After about half an hour of lying on the ground recovering, the old couple struggle to their feet
and put their clothes back on. The guy, still watching thinks, 'That was truly amazing, he was
going like a train. I've got to ask him what his secret is.' As the couple pass, the guy says to
them, "That was something else, you must have been ‘at it’ for about forty minutes. How do you
manage it? Is there some sort of secret?"
"No, there's no secret", the old man says, "except fifty years ago that Bloody fence wasn't
electric."
A large woman, wearing a sleeveless sundress, walks into a London bar. She raises her right arm,
revealing a huge hairy armpit, points at the people and asks,
“What man here will buy a lady a drink?”
The bar goes silent as people try to ignore her. But a drunk in the corner slams his hand on the
counter and shouts,
“Give the ballerina a drink!”
The bartender pours the drink and the woman chugs it down. She turns to the patrons again
points at them all, revealing the same hairy armpit, and asks,
“What man here will buy a lady a drink?” Once again, the same little drunk slaps his money down
and says, “Give the ballerina another drink!”
The bartender approaches the drunk and says, “It’s your business if you want to buy the lady a
drink, but why do you keep calling her the ballerina?’”
“As far as I’m concerned”, the drunk replies, “any woman who can lift her leg that high has got to
be a ballerina!”
The old Cherokee chief sat in his reservation hut, smoking the ceremonial pipe, eyeing the two
U.S. government officials sent to interview him.
“Chief Two Eagles,” one official began, “you have observed the white man for many generations,
you have seen his wars and his products, you have seen all his progress, and all his problems.”
The chief nodded.
The official continued, “Considering recent events, in your opinion, where has the white man gone
wrong?”
The chief stared at the government officials for over a minute, and then calmly replied. “When
white man found the land, Indians were running it. No taxes. No debt. Plenty buffalo. Plenty
beaver. Women did most of the work. Medicine man free. Indian men hunted and fished all the
time.” The chief smiled, and added quietly, “White man dumb enough to think he could improve
system like that.”
Maths
A young boy is doing poorly in math at public school. His mother decides to send him to private
school to rectify the situation. Lo and behold, after a semester in the new private Catholic
school, the boy's grades were straight A's, even in math!
Surprised, his mother asked him how he liked his new school.
"Oh, it's all right, I guess," he replies.
"They must be teaching you some new tricks!"
"Not really."
"Then what do you think is making the difference in your grades?"
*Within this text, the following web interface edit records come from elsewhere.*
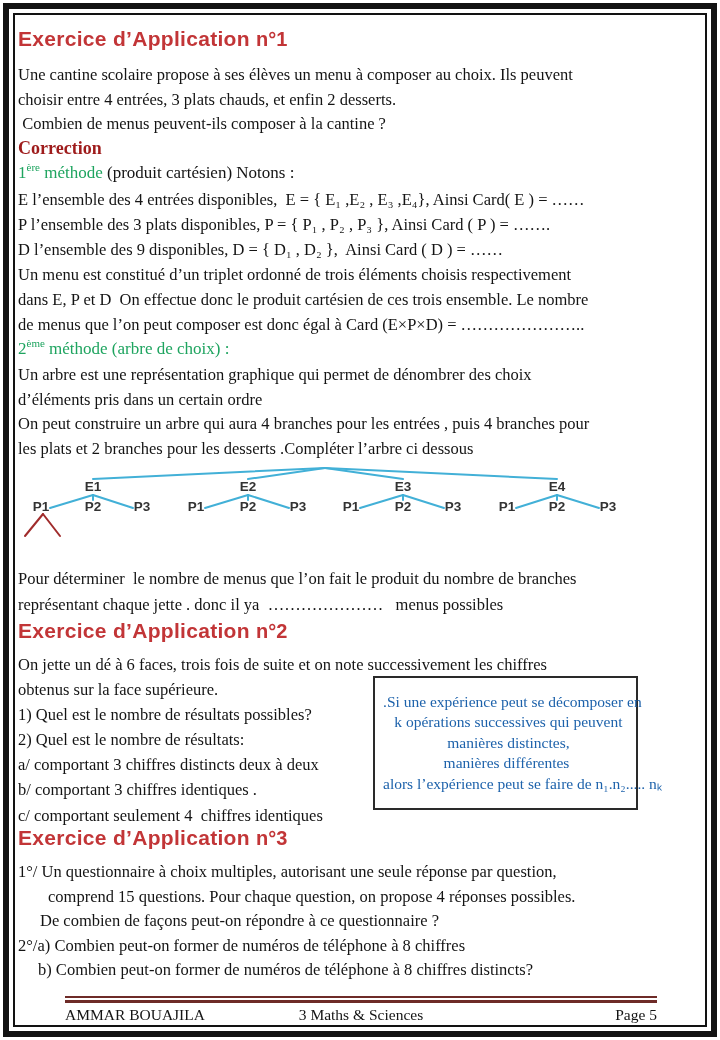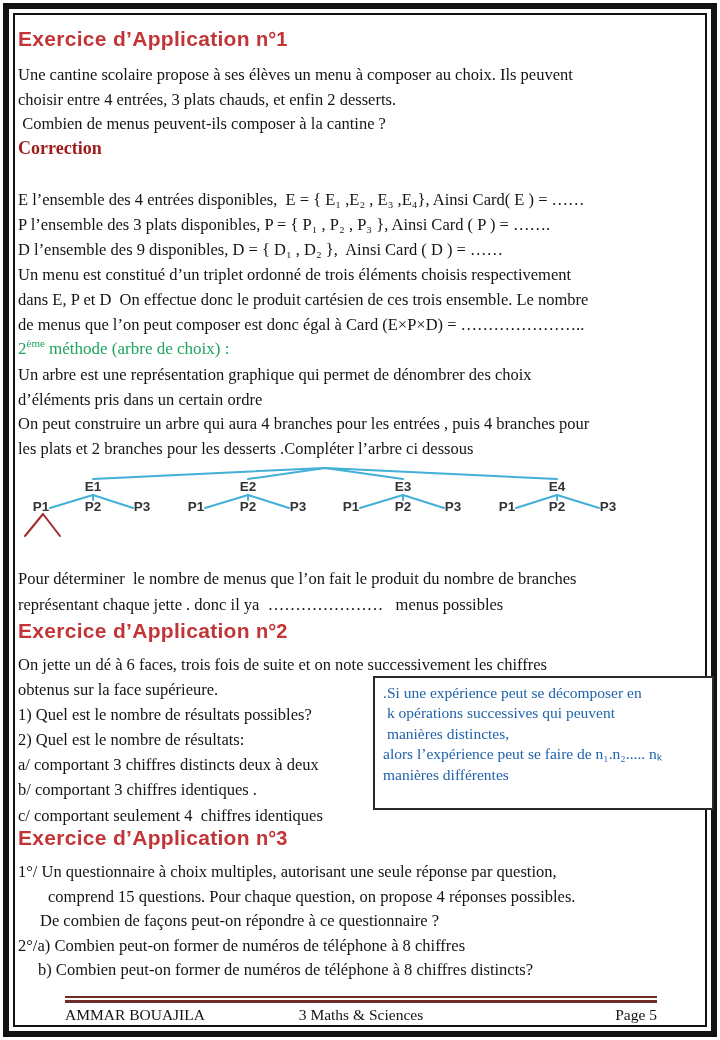"1ère méthode (produit cartésien) Notons" div.sec { html: none -> <div><span>1</span><sup>ère</sup><span> méthode</span><span> (produit cartésien) Notons :</span></div> }
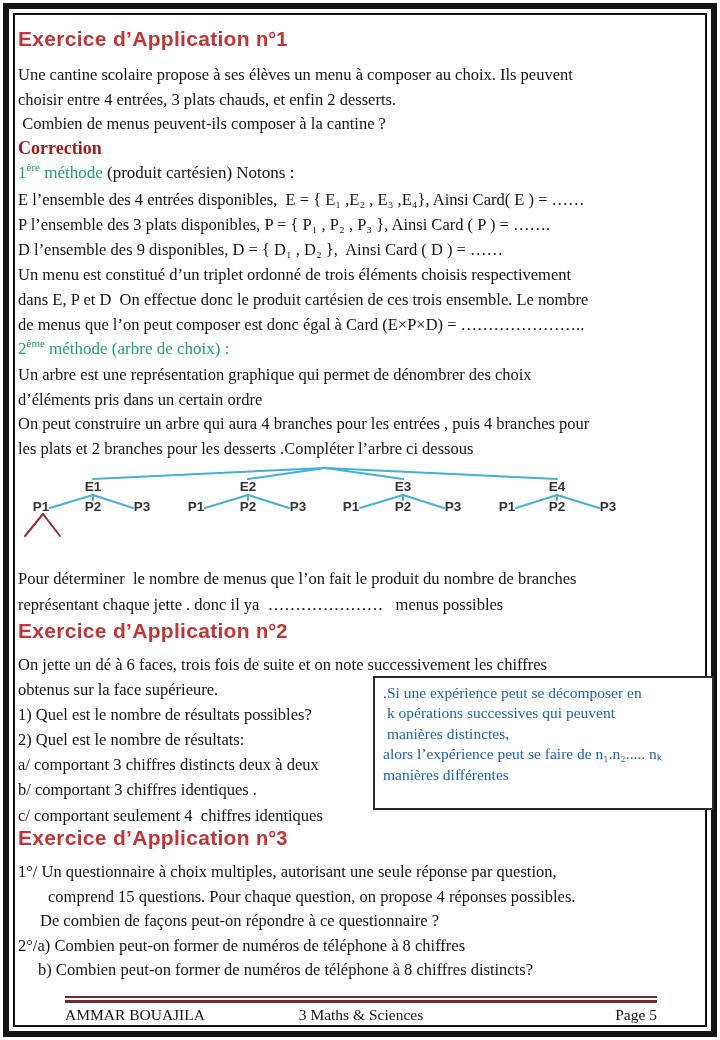".Si une expérience peut se" .note-box { padding: 5px 6px 4px 8px -> 14px 6px 4px 8px; text-align: none -> center; width: 341px -> 265px }
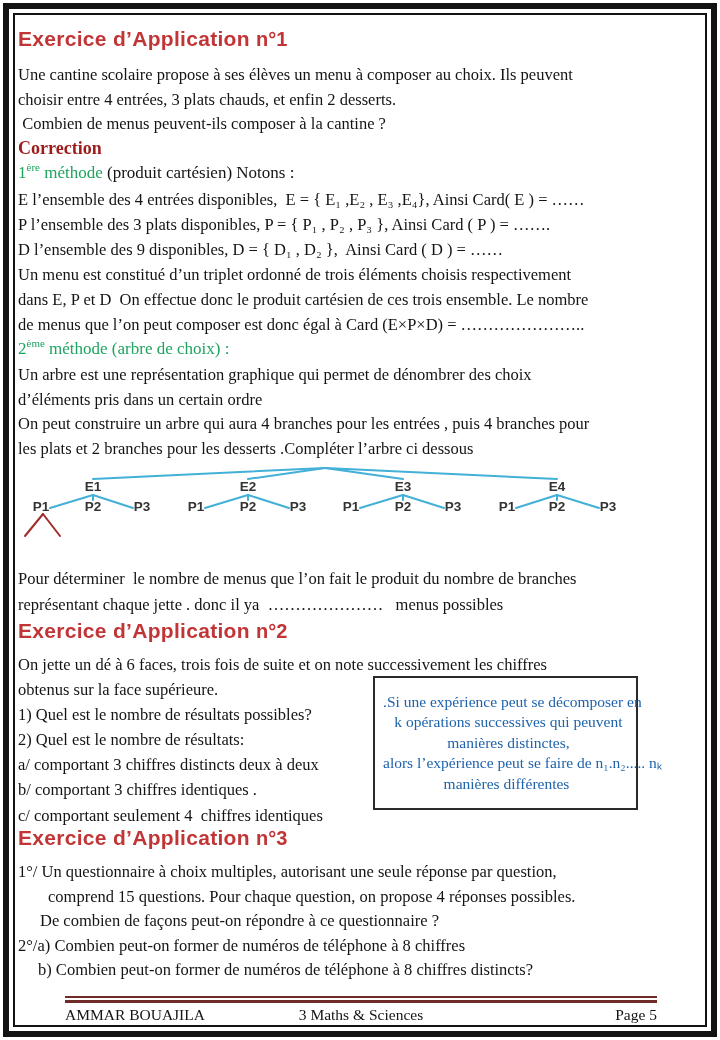"alors l’expérience peut se faire" div.line { order: before "manières différentes" -> after "manières différentes" }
"Well", he says, "as soon as I saw that guy nailed to the plus sign, I knew they meant business!"
Advertising Definitions …
You see a gorgeous girl at a party. You approach her and say: "I'm fantastic in bed." That's
Direct Marketing.
You're at a party with a bunch of friends and see a gorgeous girl. One of your friends approaches
her, points at you and says: "He's fantastic in bed." That's Advertising.
You see a gorgeous girl at a party. You approach her and get her telephone number. The next day
you call and say: "Hi, I'm fantastic in bed." That's Telemarketing.
You're at a party and see a gorgeous girl. You get up and straighten your tie, you walk up to her
and pour her a drink.
You open the door for her, pick up her bag after she drops it, offer her a ride, and then say: "By
the way, I'm fantastic in bed." That's Public Relations.
You're at a party and see a gorgeous girl. She walks up to you and says: "I hear you're fantastic
in bed." That's Brand Recognition.
Three old ladies were sitting on a park bench talking amongst themselves, when a flasher came
by. The flasher stood right in front of them and opened his trench coat.
Needless to say, the first old lady had a stroke....
Then the second old lady had a stroke...
And the third old lady, well... she just couldn't reach that far.